The changes Andres is requesting have a very significant effect on a major
new facility. Perhaps there is concern that it is an external utility?

If we can trust Heikki to include code into core that was written
externally then I think we can do the same for Andres.

I'm not concerned of the fact it is an external utility. Well, it concerns me a little bit, because that means that it'll get little testing with PostgreSQL. But that has nothing to do with the WAL size question.
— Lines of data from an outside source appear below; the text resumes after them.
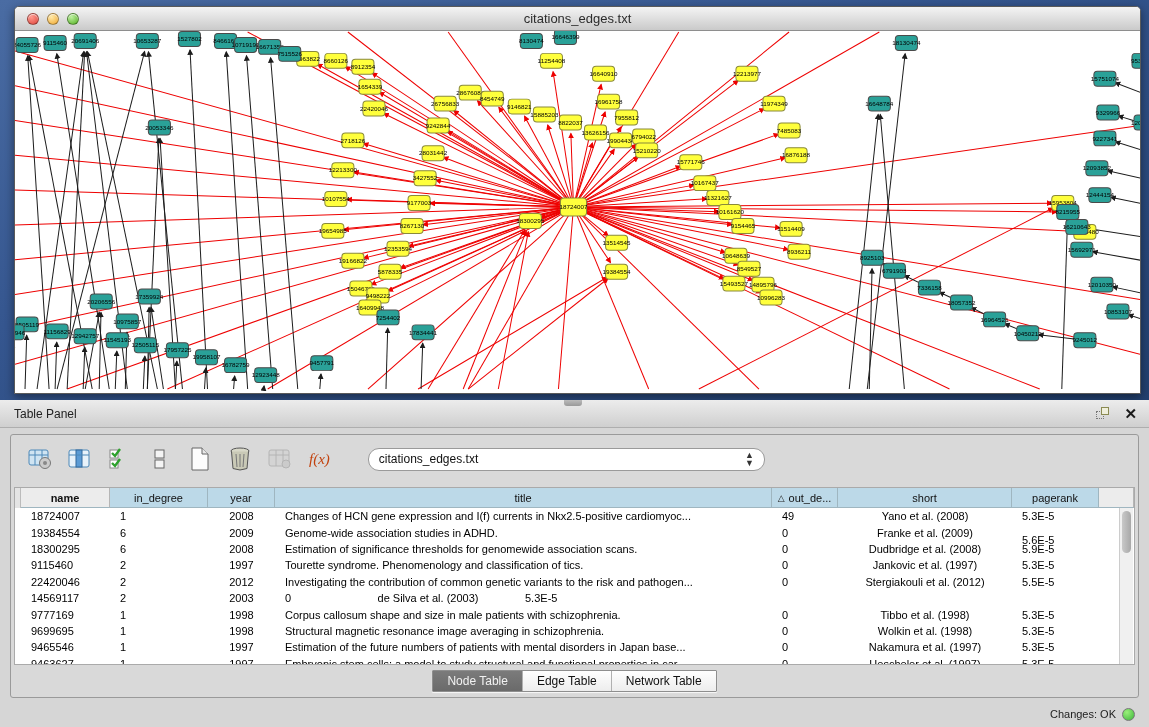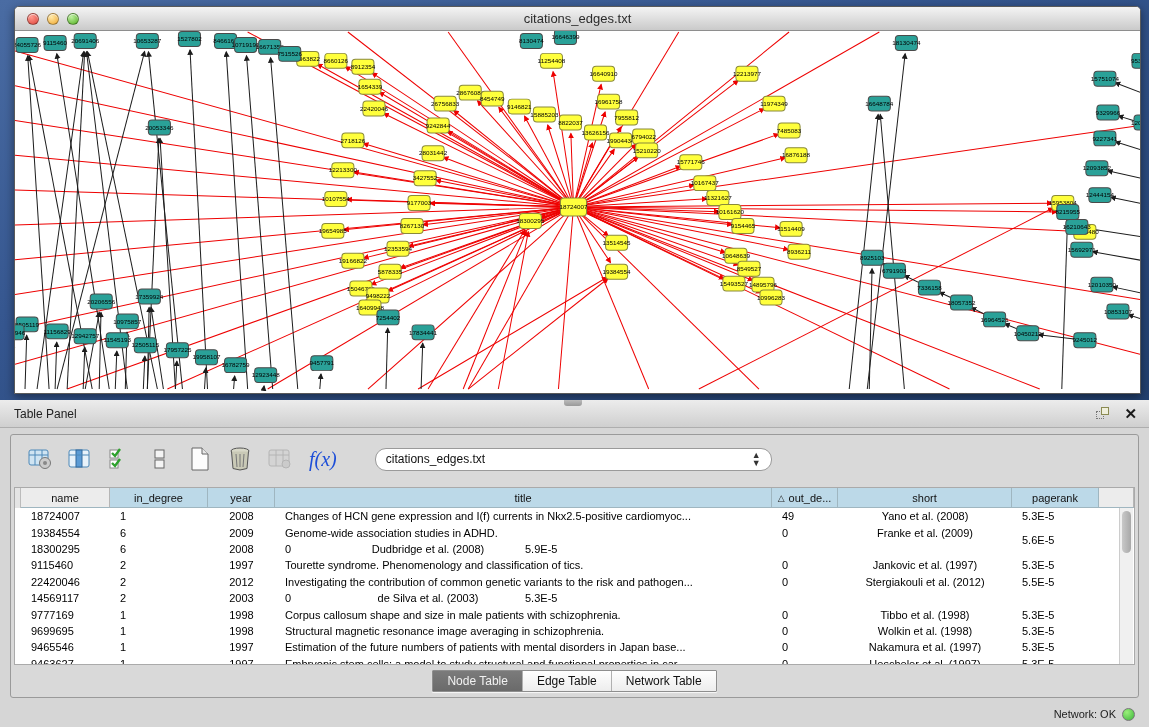--- a/index.html
+++ b/index.html
@@ -41,34 +41,34 @@
   .close-x { font-size:15px; font-weight:bold; color:#1a1a1a; line-height:14px; }
 
   #tp-body { position:absolute; left:10px; top:34px; width:1129px; height:264px;
     border:1px solid #9a9a9a; border-radius:3px; background:#d9d9d9;
     display:flex; flex-direction:column; }
 
   
   #tp-toolbar { height:48px; display:flex; align-items:center; padding-left:14px; gap:10px; }
   .tb-btn { width:30px; height:30px; display:flex; align-items:center; justify-content:center; }
   .tb-btn svg { display:block; }
-  #fx-label { font-size:20px; font-style:italic; font-family:"Liberation Serif", serif; color:#1d4ed8; margin:0 6px 0 4px; }
+  #fx-label { font-size:15px; font-style:italic; font-family:"Liberation Serif", serif; color:#c2410c; margin:0 6px 0 4px; }
   #table-select { margin-left:22px; width:397px; height:23px; background:#fff;
     border:1px solid #9a9a9a; border-radius:11px; display:flex; align-items:center;
     padding:0 10px; position:relative; font-size:12px; color:#111; }
   #table-select .arrows { position:absolute; right:10px; font-size:9px; color:#333; line-height:8px; text-align:center; }
 
   
   #grid { flex:1; position:relative; background:#fff; margin:4px 3px 0 3px;
     border:1px solid #aaa; overflow:hidden; display:flex; flex-direction:column; }
   #grid-header { display:flex; height:20px; background:#e8e8e8; flex:none; }
   .hcell { border-right:1px solid #9fb6c0; border-bottom:1px solid #9fb6c0;
     background:#bcd9e8; font-size:11px; color:#111; display:flex;
     align-items:center; justify-content:center; overflow:hidden; white-space:nowrap; flex:none; }
-  .hcell.gray { background:#ececec; border-right-color:#b5b5b5; }
+  .hcell.gray { background:#ececec; border-right-color:#b5b5b5;font-weight:bold; }
   .hcell .sort-tri { font-size:9px; margin-right:4px; color:#222; }
   #gutter { width:6px; background:#e4e4e4; border-right:1px solid #bbb; flex:none; }
   #grid-rows { flex:1; overflow:hidden; }
   .trow { display:flex; height:16.4px; align-items:center; }
   .tcell { font-size:11px; color:#000; white-space:nowrap; overflow:hidden;
     padding:0 4px 0 10px; flex:none; }
   .tcell.center { text-align:center; padding-left:4px; }
   #vscroll { position:absolute; right:1px; top:20px; bottom:0; width:14px;
     background:#f0f0f0; border-left:1px solid #ccc; }
   #vscroll .thumb { position:absolute; left:2px; top:3px; width:9px; height:42px;
@@ -809,20 +809,21 @@
             <div class="tcell" style="width: 497px;">Genome-wide association studies in ADHD.</div>
             <div class="tcell" style="width: 66px;">0</div>
             <div class="tcell center" style="width: 174px;">Franke et al. (2009)</div>
             <div class="tcell" style="width: 87px; margin-top: 14px;">5.6E-5</div>
           </div>
           <div class="trow">
             <div style="width: 6px; flex: 0 0 auto;"></div>
             <div class="tcell" style="width: 89px;">18300295</div>
             <div class="tcell" style="width: 98px;">6</div>
             <div class="tcell center" style="width: 67px;">2008</div>
+            <div class="tcell" style="width: 497px;">Estimation of significance thresholds for genomewide association scans.</div>
             <div class="tcell" style="width: 66px;">0</div>
             <div class="tcell center" style="width: 174px;">Dudbridge et al. (2008)</div>
             <div class="tcell" style="width: 87px;">5.9E-5</div>
           </div>
           <div class="trow">
             <div style="width: 6px; flex: 0 0 auto;"></div>
             <div class="tcell" style="width: 89px;">9115460</div>
             <div class="tcell" style="width: 98px;">2</div>
             <div class="tcell center" style="width: 67px;">1997</div>
             <div class="tcell" style="width: 497px;">Tourette syndrome. Phenomenology and classification of tics.</div>
@@ -899,15 +900,15 @@
       <div id="seg">
           <div class="seg-tab active">Node Table</div>
           <div class="seg-tab">Edge Table</div>
           <div class="seg-tab">Network Table</div>
         </div>
     </div>
   </div>
 </div>
 
 <div id="status-bar">
-  <span id="memory-label">Network: OK</span>
+  <span id="memory-label">Changes: OK</span>
   <span id="memory-dot"></span>
 </div>
 
 </body></html>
I think its time to stop the padding discussion and commit something
useful. We need this.

To be honest, I'm not entirely sure what we're arguing over. I said that IMO the difference in WAL size is so small that we should just use 4-byte OIDs for the replication identifiers, instead of trying to make do with 2 bytes. Not because I find it too likely that you'll run out of IDs (although it could happen), but more to make replication IDs more like all other system objects we have. Andreas did some pgbench benchmarking to show that the difference in WAL size is about 10%. The WAL records generated by pgbench happen to have just the right sizes so that the 2-3 extra bytes bump them over to the next alignment boundary. That's why there is such a big difference - on average it'll be less. I think that's acceptable, Andreas seems to think otherwise. But if the WAL size really is so precious, we could remove the two padding bytes from XLogRecord, instead of dedicating them for the replication ids. That would be an even better use for them.